[Opening Supplied entries section]

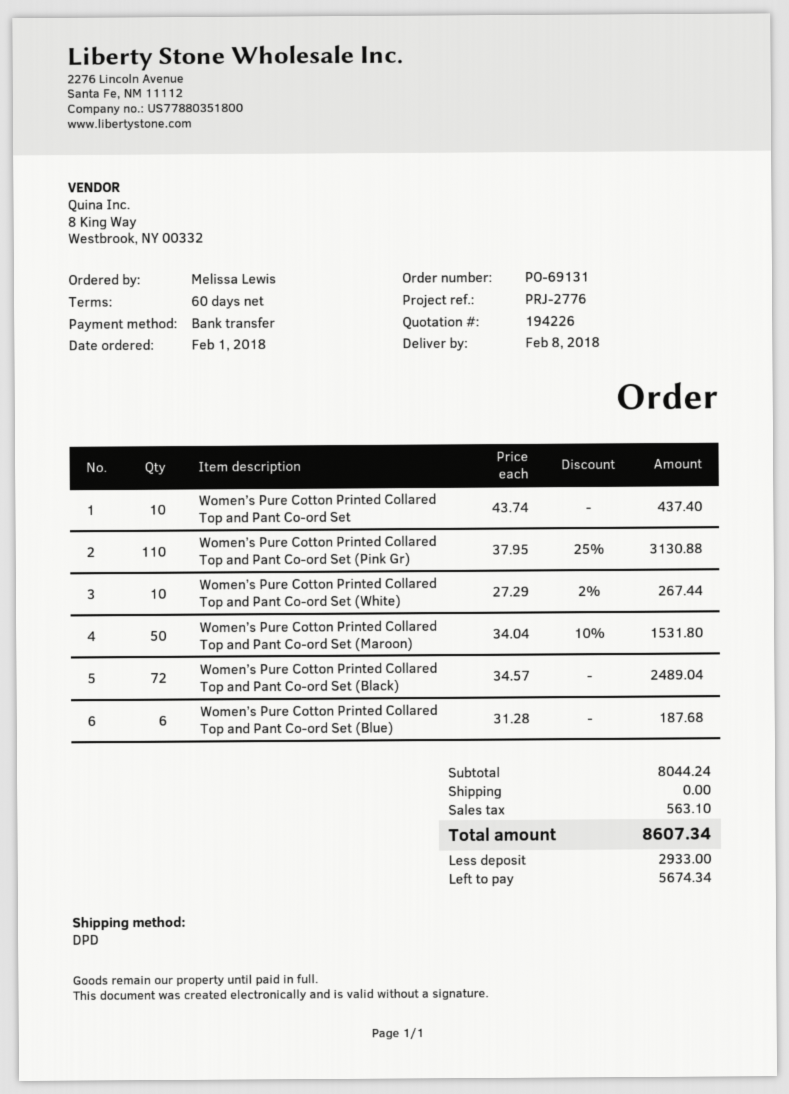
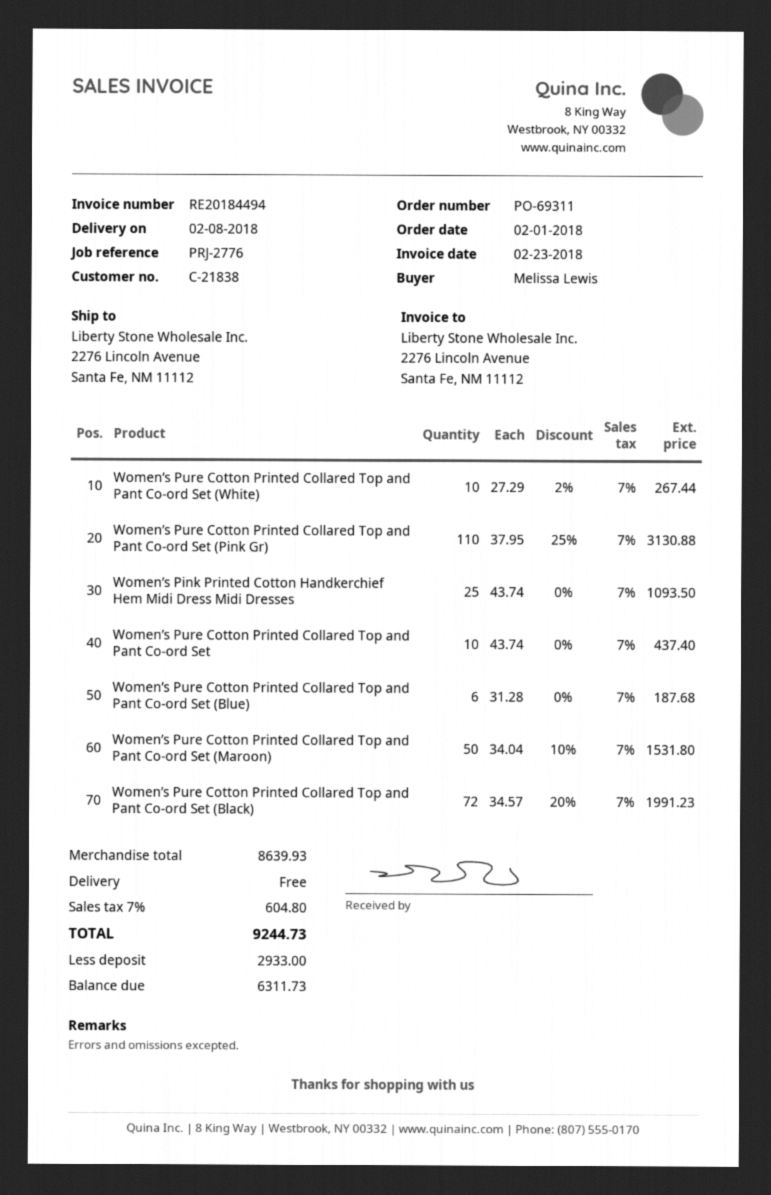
order number: PO-69131 -> PO-69311
Women’s Pure Cotton Printed Collared Top and Pant Co-ord Set (Black): 72 x 34.57 = 2489.04 -> 72 x 34.57 - 20% = 1991.23
Women’s Pink Printed Cotton Handkerchief Hem Midi Dress Midi Dresses: none -> 25 x 43.74 = 1093.50
subtotal: 8044.24 -> 8639.93
tax: 563.10 -> 604.80
total: 8607.34 -> 9244.73
balance: 5674.34 -> 6311.73

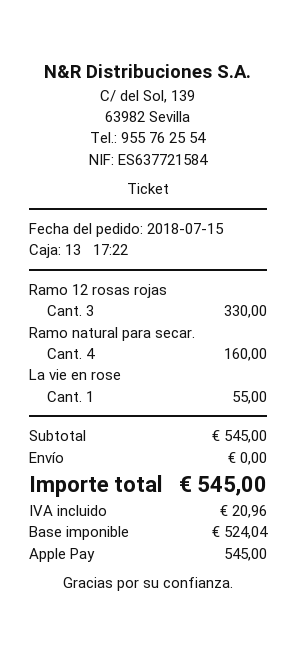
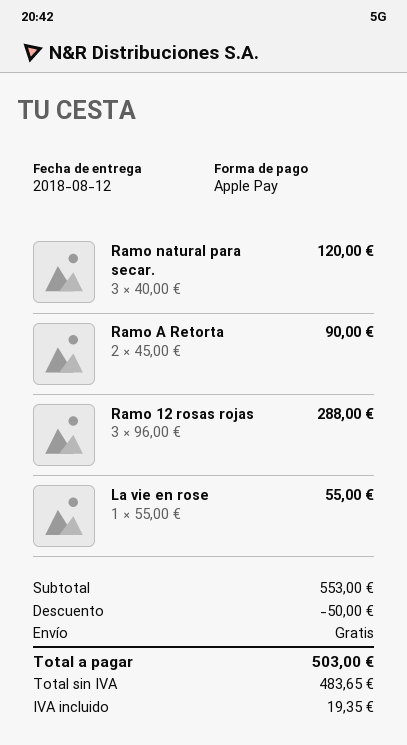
Ramo 12 rosas rojas: 3 for 330.00 -> 3 for 288.00
Ramo natural para secar.: 4 for 160.00 -> 3 for 120.00
Ramo A Retorta: none -> 2 for 90.00
subtotal: 545.00 -> 553.00
discount: none -> 50.00
net: 524.04 -> 483.65
tax: 20.96 -> 19.35
total: 545.00 -> 503.00

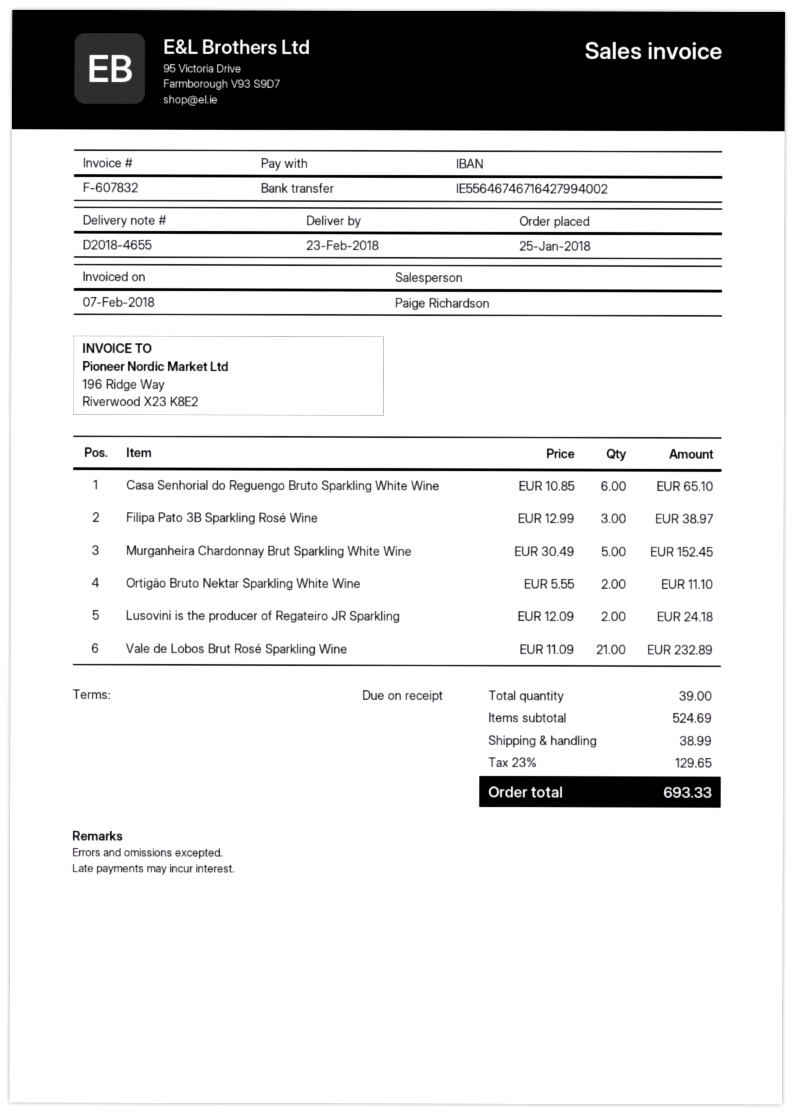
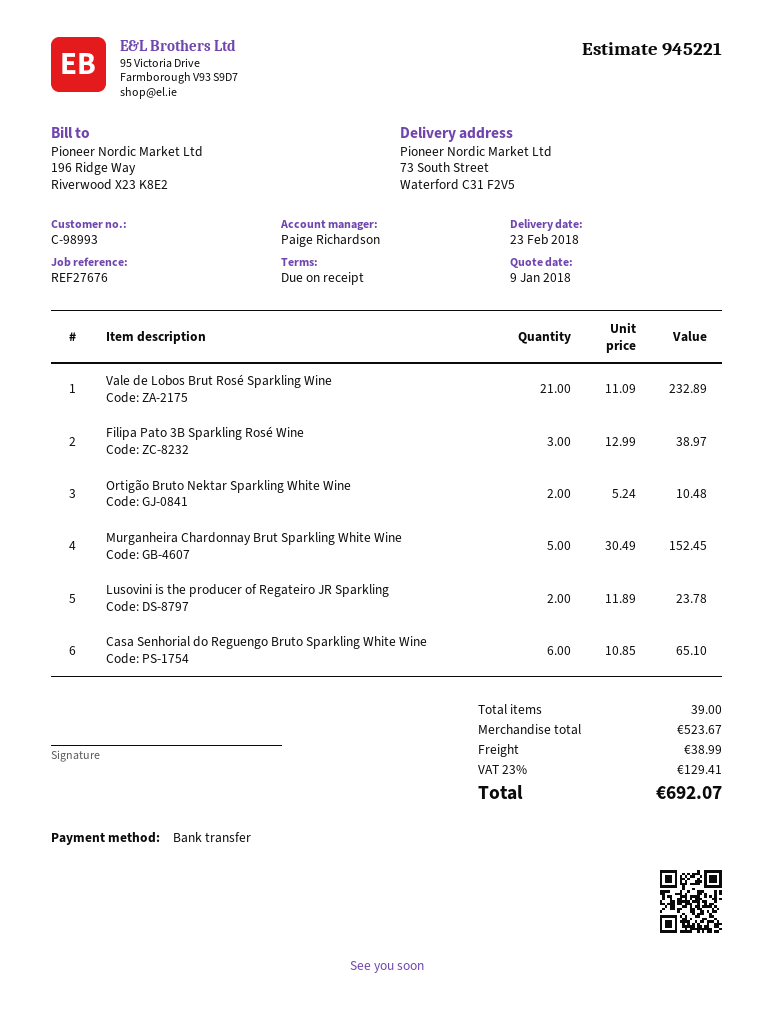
Ortigão Bruto Nektar Sparkling White Wine: 2 x 5.55 = 11.10 -> 2 x 5.24 = 10.48
Lusovini is the producer of Regateiro JR Sparkling: 2 x 12.09 = 24.18 -> 2 x 11.89 = 23.78
subtotal: 524.69 -> 523.67
tax: 23% = 129.65 -> 23% = 129.41
total: 693.33 -> 692.07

[Closing Supplied entries section]

> _Assignment_
Whenever a line above includes the string "subtotal", copy it.

> _Written reply_
subtotal: 8044.24 -> 8639.93
subtotal: 545.00 -> 553.00
subtotal: 524.69 -> 523.67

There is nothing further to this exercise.